Environcom appealed, putting their case in a way which had never been pleaded and which only arose in the course of argument at the end of the trial. They argued that the brokers were liable for causing the fire and not for causing the failure of cover. Their loss arose not out of the failure properly to obtain cover but out of their brokers’ failure to ensure that Environcom’s working practices were such as to render cover unnecessary. Steel J had rejected this argument on the ground that the loss claimed was not of a kind for which the brokers ought fairly to be taken to accept liability (see The Achilleas) nor was it within the reasonable contemplation of the parties as likely to result from the breach of retainer.
The Court of Appeal rejected Environcom’s appeal. It concluded that such a significant new allegation of breach of duty, which raised a complex issue of mixed fact and law, had to be pleaded and the application to amend was made far too late in the day. Environcom accepted that the new case would require a retrial of perhaps two to three days to establish additional facts (for example, the issue of contributory negligence would have to be explored). Recent Court of Appeal decisions such as Swain-Mason v Mills & Reeve indicate that permission to raise a fundamentally new case is unlikely to be given even by the trial judge, let alone on appeal.

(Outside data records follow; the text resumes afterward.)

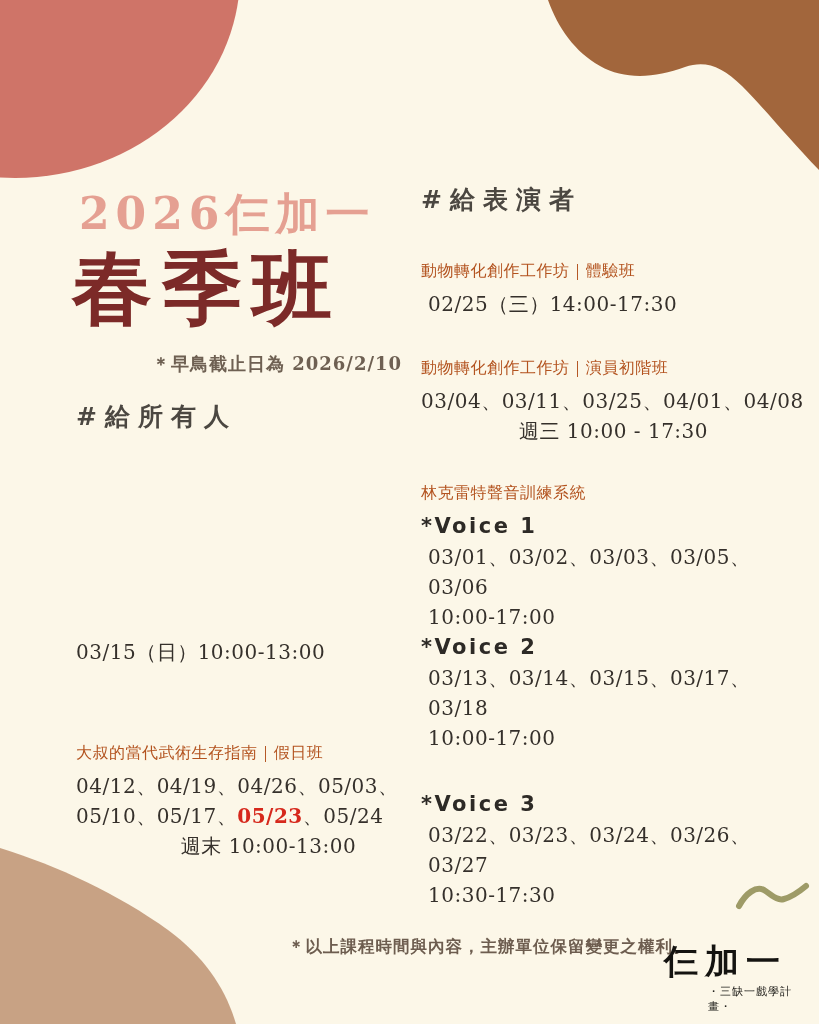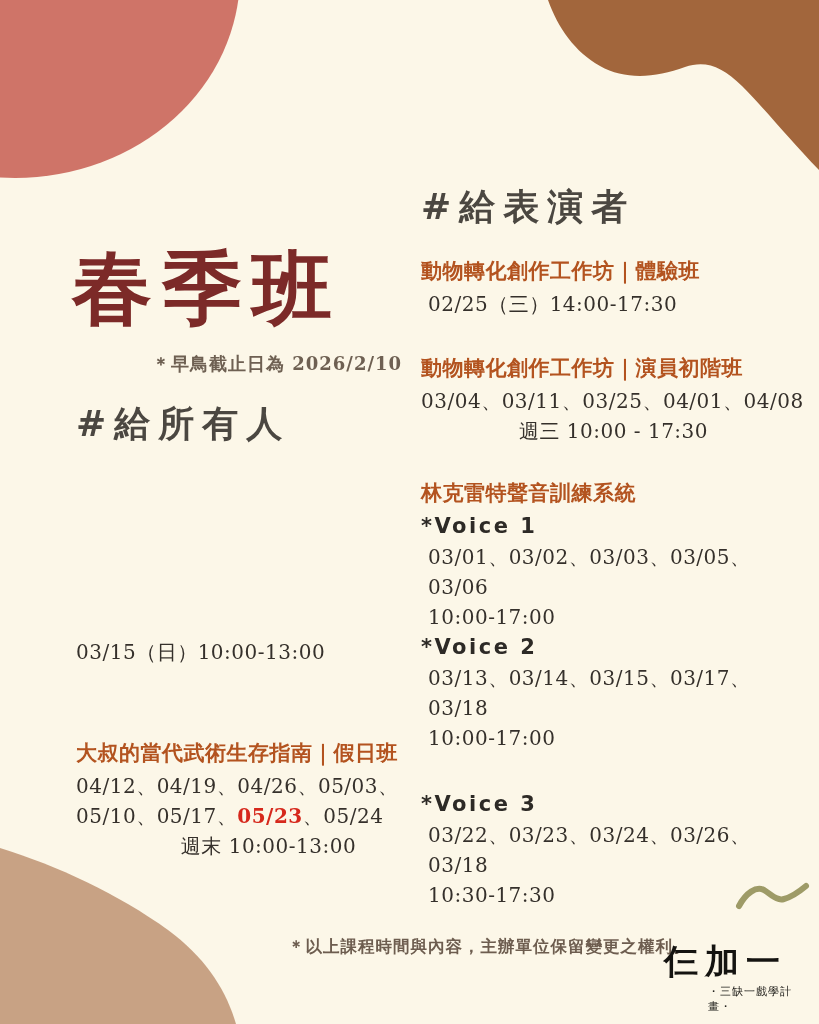"2026仨加一" div.layer { html: none -> <div>2026仨加一</div> }
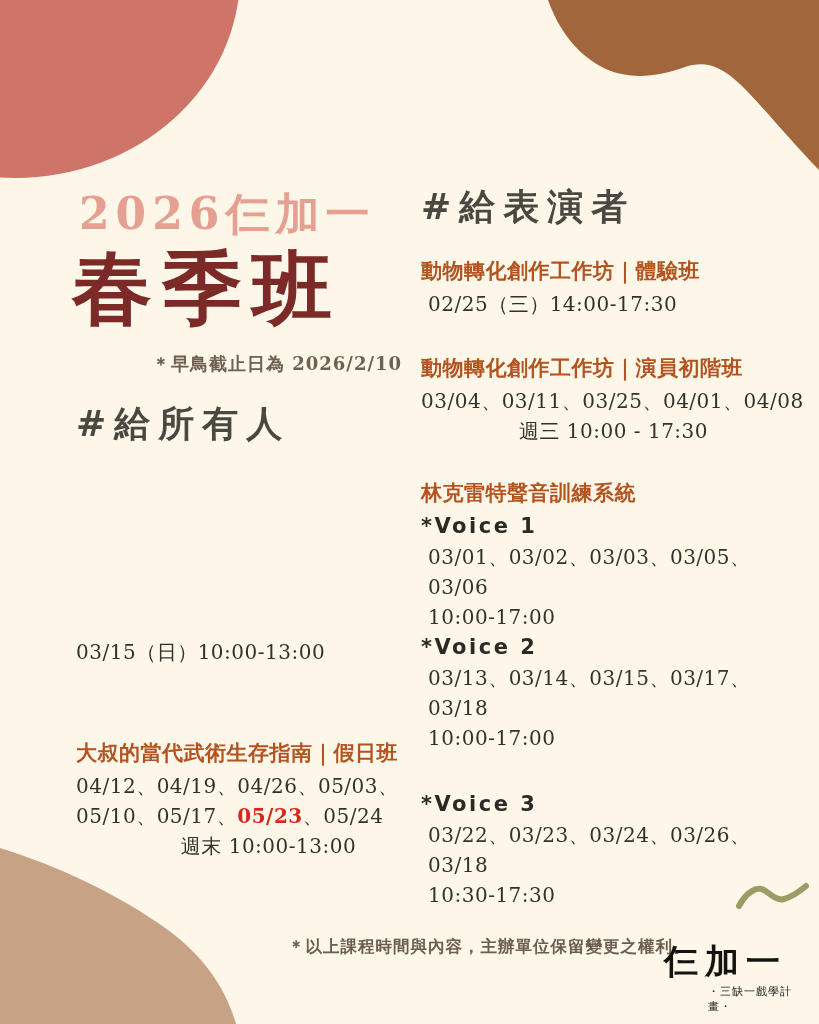"#給表演者" .sec-heading { font-size: 36px -> 25px }
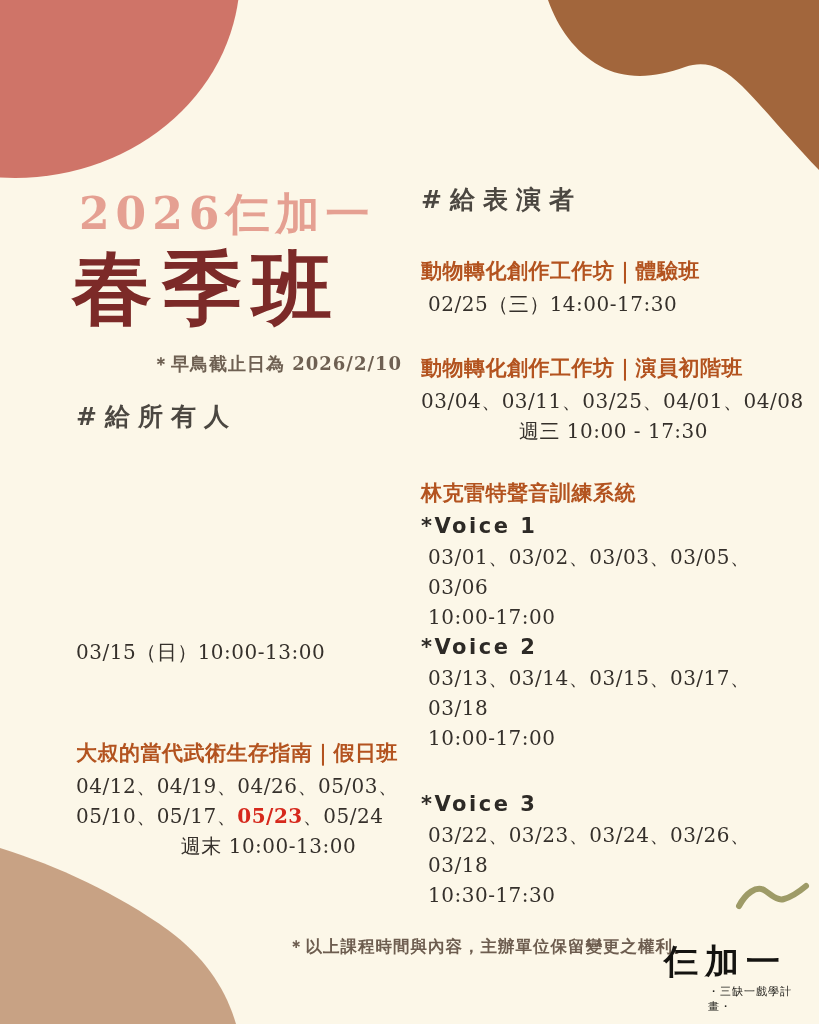"動物轉化創作工作坊｜體驗班" .course .title { font-size: 21px -> 16px; font-weight: 700 -> 400 }
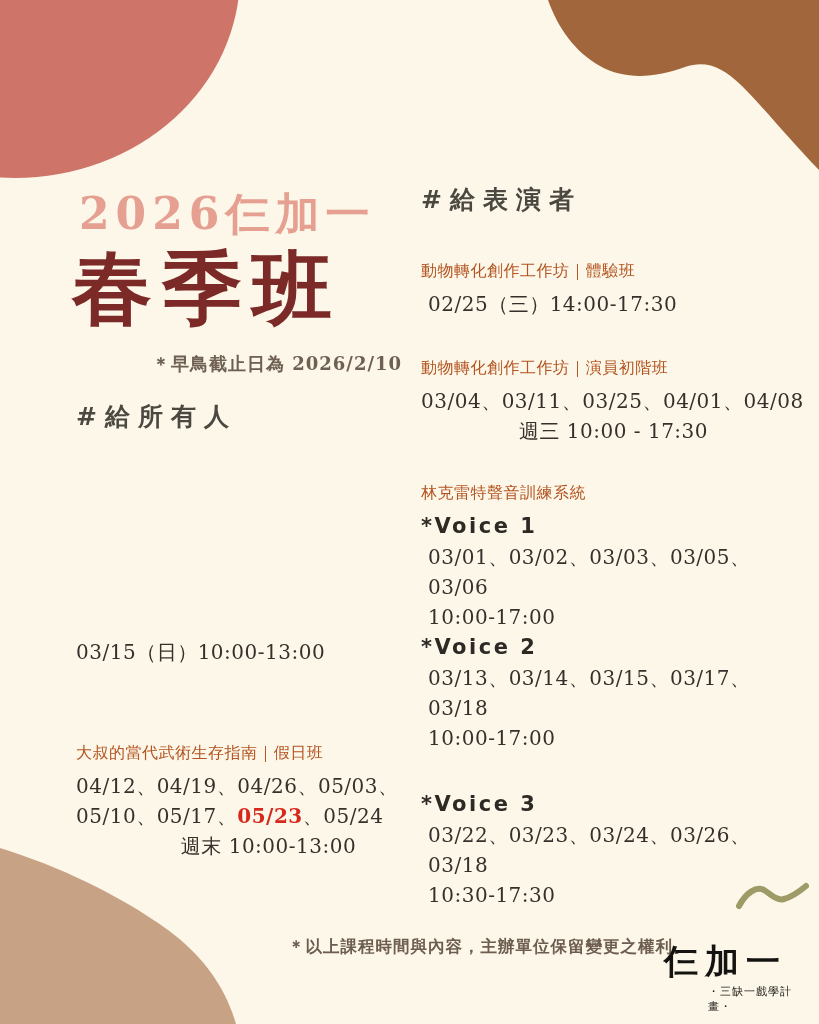"03/22、03/23、03/24、03/26、03/18" div.dates { text: 03/18 -> 03/27 }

David Steel J’s decision below caused some consternation since it suggested that, even where the insured is not a consumer, brokers should follow up any conversations about the duty of disclosure with a note of their advice and the insured’s response to it, ideally asking the insured to confirm in writing that they have understood the advice given (see the guidance for brokers offered in the light of this decision in Covernote Issue 3 2010).
In Synergy Health (UK) Limited v CGU Insurance plc, Flaux J said that Jones v Environcom did not make it an immutable requirement that brokers should have given oral advice about disclosure and he said that evidence to this effect from Synergy’s broker expert was too inflexible. He continued:
“Whilst it may be advisable to give such oral advice in a particular case, whether it is necessary to do so and whether the failure to do so is a breach of duty, will depend upon the circumstances. In the present case, there had been a long history of dealings with the client and the Risk Register sent to the client spelt out the duty of disclosure in clear terms.”
It had been hoped that these two potentially conflicting first instance decisions would be reviewed by the Court of Appeal in the present appeal and some clearer guidance given about brokers’ duties. This issue was not touched on at all by the Court of Appeal so the position remains uncertain.